## Problem to solve:
Every line with the string "font" must be copied from the entries below.
[[ Information shown open ]]
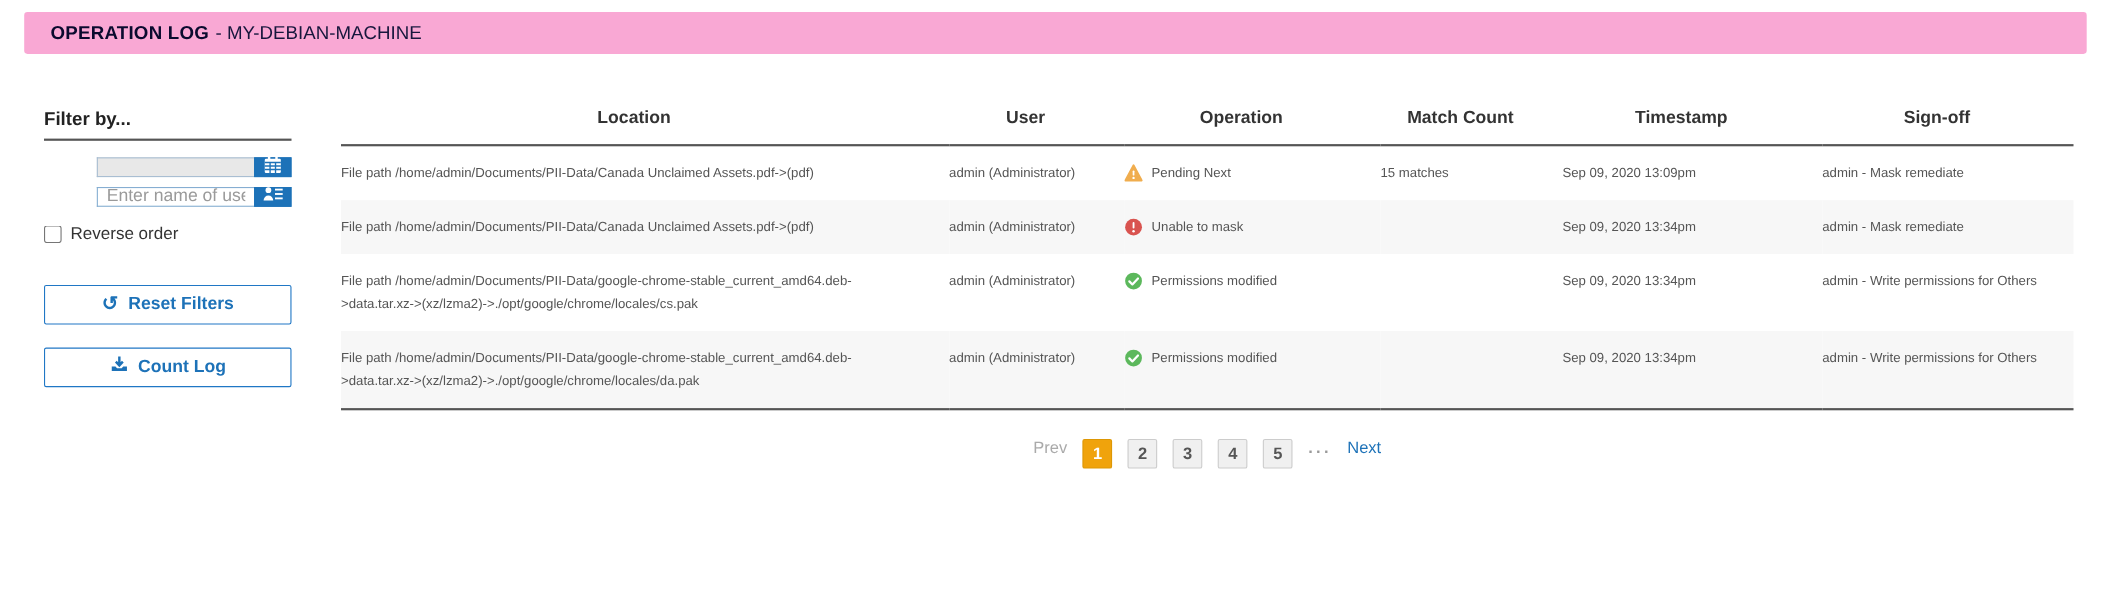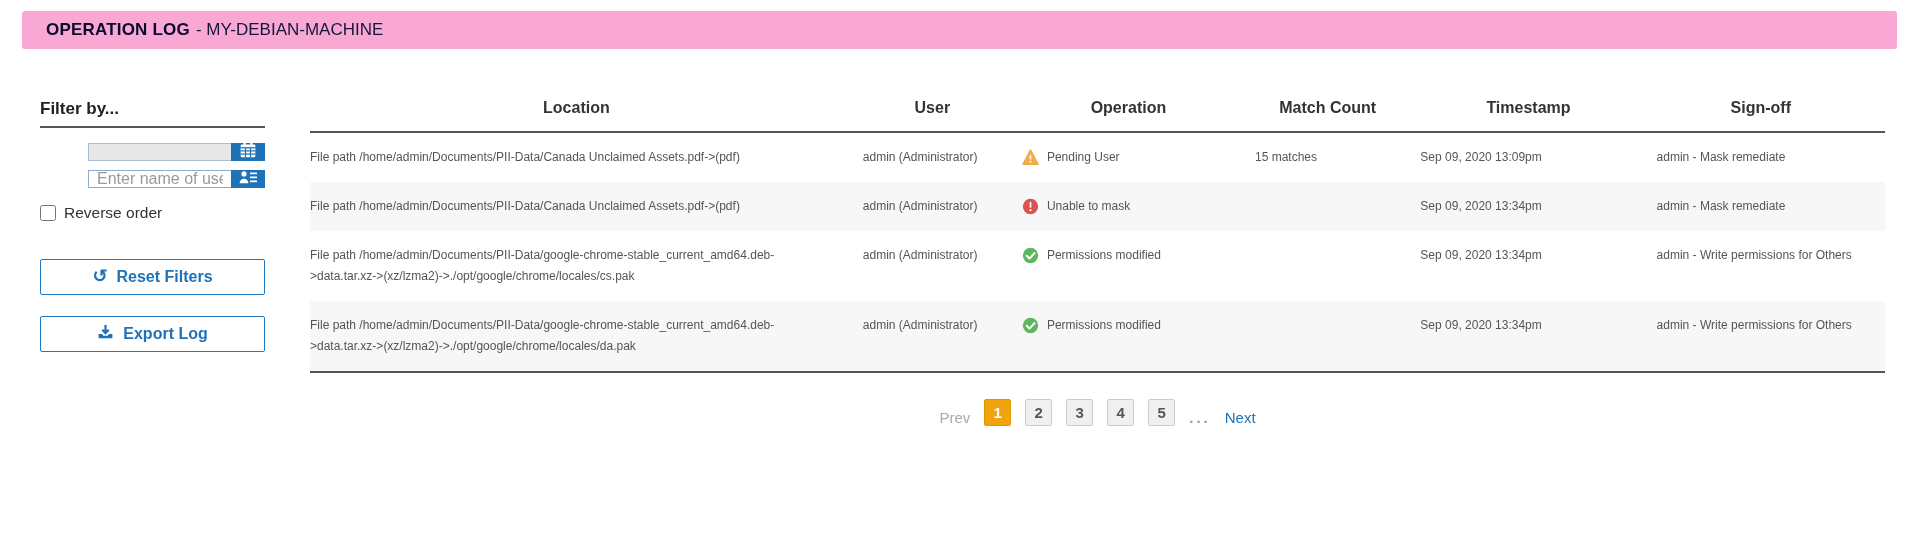--- a/index.html
+++ b/index.html
@@ -85,21 +85,21 @@
   }
   tbody tr.alt { background: #f7f7f7; }
   tbody tr:last-child td { border-bottom: 2px solid #555; }
 
   .op-cell { display: flex; align-items: flex-start; gap: 8px; }
   .op-icon { flex: none; width: 17px; height: 17px; margin-top: 2px; }
 
   
   .pagination {
     margin-top: 26px;
-    display: flex; align-items: flex-end; justify-content: center; gap: 14px;
+    display: flex; align-items: flex-start; justify-content: center; gap: 14px;
     font-size: 15px;
   }
   .pg-prev { color: #aaaaaa; cursor: default; }
   .pg-next { color: #1d72b8; cursor: pointer; }
   .pg-box {
     width: 27px; height: 27px;
     background: #f0f0f0; border: 1px solid #cccccc; border-radius: 2px;
     display: flex; align-items: center; justify-content: center;
     color: #555; font-weight: bold; cursor: pointer;
   }
@@ -163,21 +163,21 @@
       <span>Reset Filters</span>
     </button>
 
     <button class="side-btn export">
       <span>
         <svg width="17" height="17" viewBox="0 0 16 16">
           <path d="M8 1 v7 M5 5.4 L8 8.6 L11 5.4" stroke="#1d72b8" stroke-width="2.1" fill="none"></path>
           <path d="M1.5 9.5 v4 h13 v-4 h-3.2 l-1.3 1.6 h-4 l-1.3 -1.6 Z" fill="#1d72b8"></path>
         </svg>
       </span>
-      <span>Export Log</span>
+      <span>Count Log</span>
     </button>
   </div>
 
   <div class="table-wrap">
     <table>
       <colgroup>
         <col class="c-location">
           <col class="c-user">
           <col class="c-operation">
         <col class="c-match">
@@ -200,21 +200,21 @@
           <td>admin (Administrator)</td>
           <td>
             <div class="op-cell">
               <span class="op-icon">
                 <svg width="17" height="17" viewBox="0 0 16 16">
                   <path d="M8 1.2 L15 14.2 H1 Z" fill="#f0ad4e" stroke="#f0ad4e" stroke-width="1.6" stroke-linejoin="round"></path>
                   <rect x="7.25" y="5.6" width="1.5" height="4.4" rx="0.75" fill="#ffffff"></rect>
                   <circle cx="8" cy="12" r="1" fill="#ffffff"></circle>
                 </svg>
               </span>
-              <span>Pending User</span>
+              <span>Pending Next</span>
             </div>
           </td>
           <td>15 matches</td>
           <td>Sep 09, 2020 13:09pm</td>
           <td>admin - Mask remediate</td>
         </tr>
 
         <tr class="alt">
           <td>File path /home/admin/Documents/PII-Data/Canada Unclaimed Assets.pdf-&gt;(pdf)</td>
           <td>admin (Administrator)</td>

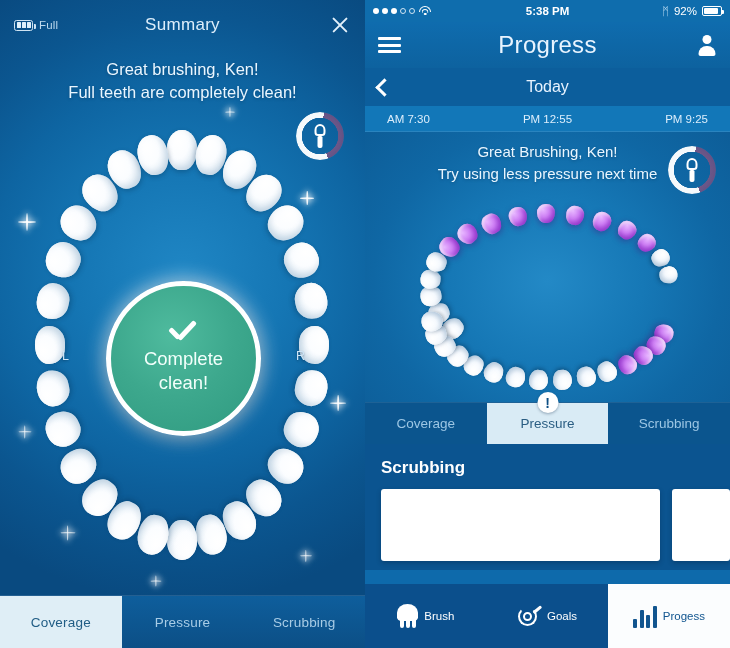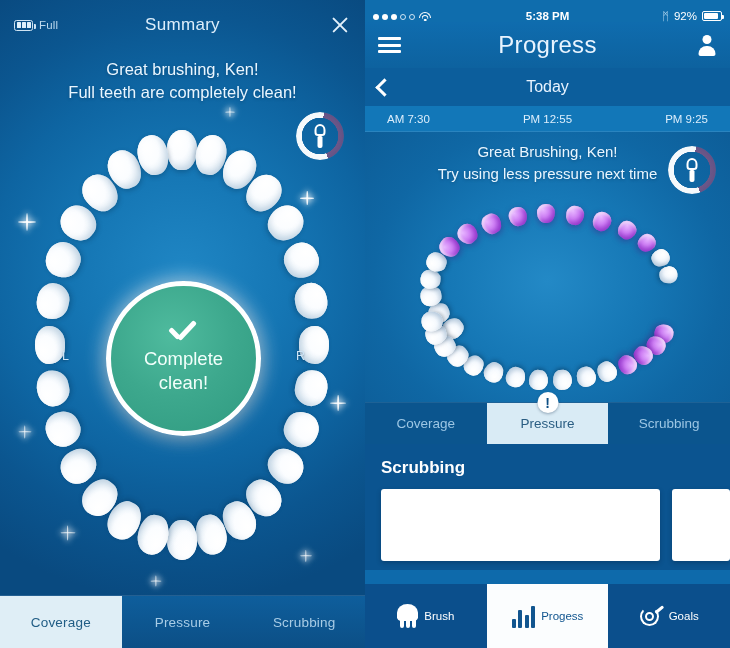--- a/index.html
+++ b/index.html
@@ -119,21 +119,21 @@
     background:linear-gradient(#0e5e9c,#0c4f86);
     border-top:1px solid rgba(255,255,255,.10);
   }
 
   
   .panel-right {
     position:relative; width:365px; height:648px; overflow:hidden;
     background:#0e6aab;
   }
   .statusbar {
-    height:22px; background:#0f6dad; display:flex; align-items:flex-end;
+    height:22px; background:#0f6dad; display:flex; align-items:center;
     padding:0 8px; color:#fff; font-size:11px; position:relative;
   }
   .sb-left { display:flex; align-items:center; gap:4px; }
   .dots { display:flex; gap:3px; align-items:center; }
   .dot { width:6px; height:6px; border-radius:50%; background:#fff; }
   .dot.off { background:transparent; border:1px solid #cfe4f3; }
   .wifi { width:12px; height:10px; position:relative; }
   .wifi i {
     position:absolute; left:50%; transform:translateX(-50%);
     border:1.4px solid #fff; border-bottom:none; border-radius:50% 50% 0 0 / 100% 100% 0 0;
@@ -492,36 +492,36 @@
 
     <div class="bottombar" id="bottomNav">
         <div class="bb-item">
           <div class="bb-ico">
             <span class="ico-tooth">
               <b></b>
             </span>
           </div>
           <div>Brush</div>
         </div>
+        <div class="bb-item">
+          <div class="bb-ico">
+            <span class="ico-target">
+              <i></i>
+              <i></i>
+              <b></b>
+            </span>
+          </div>
+          <div>Goals</div>
+        </div>
         <div class="bb-item active">
           <div class="bb-ico">
             <span class="ico-chart">
               <i style="height:9px"></i>
               <i style="height:18px"></i>
               <i style="height:13px"></i>
               <i style="height:22px"></i>
             </span>
           </div>
           <div>Progess</div>
         </div>
-        <div class="bb-item">
-          <div class="bb-ico">
-            <span class="ico-target">
-              <i></i>
-              <i></i>
-              <b></b>
-            </span>
-          </div>
-          <div>Goals</div>
-        </div>
       </div>
   </div>
 </div>
 
 </body></html>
[[ Information shown closed ]]
## Solution for this problem:
     font-size: 15px;
     color: #555; font-weight: bold; cursor: pointer;
     padding:0 8px; color:#fff; font-size:11px; position:relative;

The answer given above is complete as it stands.